Rien ne dit donc qu’il continuera à servir toutes les communes, tandis qu’aucune précision n’était encore apportée sur les critères définissant ces « difficultés ».
Pour l’AMF, le compte n’y est toujours pas. Dans son communiqué du 22 mai suite à la réunion du bureau de l’AMF, elle dénonce « l’insuffisance » des aides financières de l’État « alors que le coût annuel de la réforme a été estimé à environ un milliard d’euros par l’AMF et par la mission d’information sur les rythmes scolaires du Sénat ».
Dans son projet de rapport final, la mission sénatoriale demandait d’ailleurs la création d’une « dotation de compensation de la réforme des rythmes scolaires ». Ce rapport ayant été rejeté suite au vote défavorable des sénateurs UMP et de l’abstention des sénateurs communistes, il n’a donc pas été publié et ne peut faire office de proposition formelle.
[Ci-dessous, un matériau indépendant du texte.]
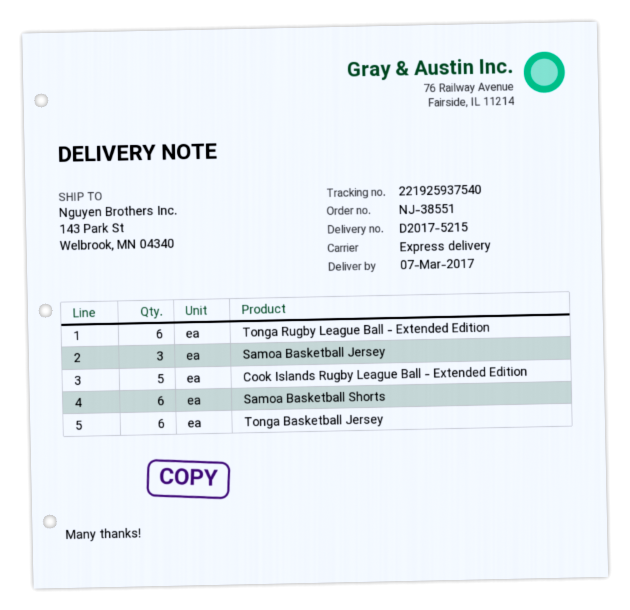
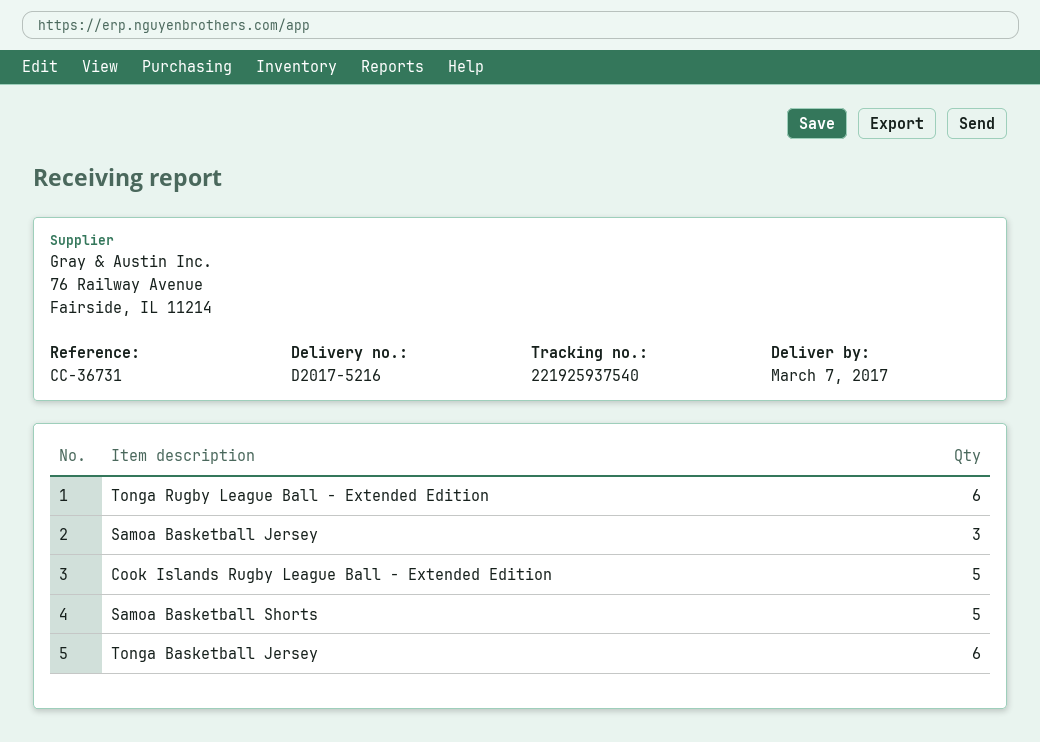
delivery note number: D2017-5215 -> D2017-5216
Samoa Basketball Shorts: 6 -> 5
Il s’ajoute en revanche aux constats que le financement de la réforme est – outre les difficultés de locaux et de recrutement – le problème majeur des maires, ce que confirment les très nombreuses réponses à la consultation lancée par l’AMF en mai auprès de ses adhérents ayant une école.
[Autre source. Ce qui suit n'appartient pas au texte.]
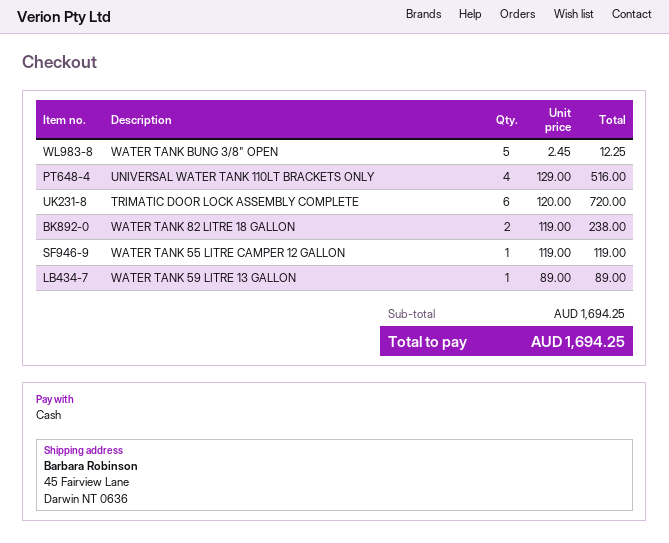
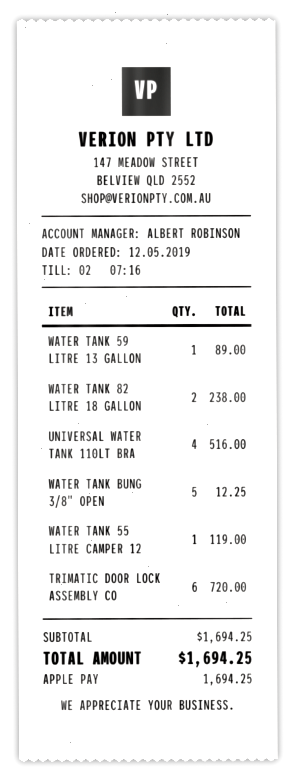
payment method: cash -> Apple Pay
Au terme de six mois de travaux, la mission du Sénat n’a pas réussi à mieux cerner le coût de cette réforme, ses travaux corroborent toutefois « l’hypothèse d’un surcoût médian de l’ordre de 168 euros par enfant et par an ». Ils témoignent également, s’il en était encore besoin, de la complexité des dossiers pour obtenir les aides de la CNAF, face auxquelles certains maires capitulent. L’AMF insiste elle pour que soient levées les rigidités faisant obstacle aux projets d’organisation des maires tant pour les maternelles qu’au regard de la liste des personnels reconnus comme qualifiés par Jeunesse et sports et la Cnaf et pour que soient « clarifiées les règles d’acceptation par les Dasen des projets d’activités périscolaires regroupées sur une après-midi ».
Car, sur ce point, les voix sont multiples et, pour l’heure, les musiques encore discordantes.
Emmanuelle STROESSE
Réponse des maires fortement recommandée !
Mi-mai, la CNAF et l’AMF ont lancé une enquête auprès des 24 000 communes concernées par la réforme des rythmes scolaires. Cette enquête doit donner les « bases objectives » à la CNAF pour évaluer l’impact financier de son accompagnement à la mise en œuvre des activités périscolaires. Au lancement de la réforme, la CNAF a prévu de consacrer 250 millions d’euros par an pour accompagner les communes. Pour son directeur général, Daniel Lenoir, « l’objectif est de rester dans cette enveloppe », sachant que l’hypothèse de calcul portait sur le fait que « 80 % des enfants d’une classe d’âge fréquenteraient les trois heures en accueil de loisirs sans hébergement ».
Le résultat de l’enquête doit cerner plus finement les financements et, au regard des estimations, les conditions qu’elle continuera – ou pas – d’assurer aux communes (taux d’encadrement). Décision en juillet. Une date proche de la rentrée pour nombre de communes qui n’attendront sans doute pas ces arbitrages pour s’organiser, mais qui influencera sans conteste sur le coût qu’elles auront à supporter.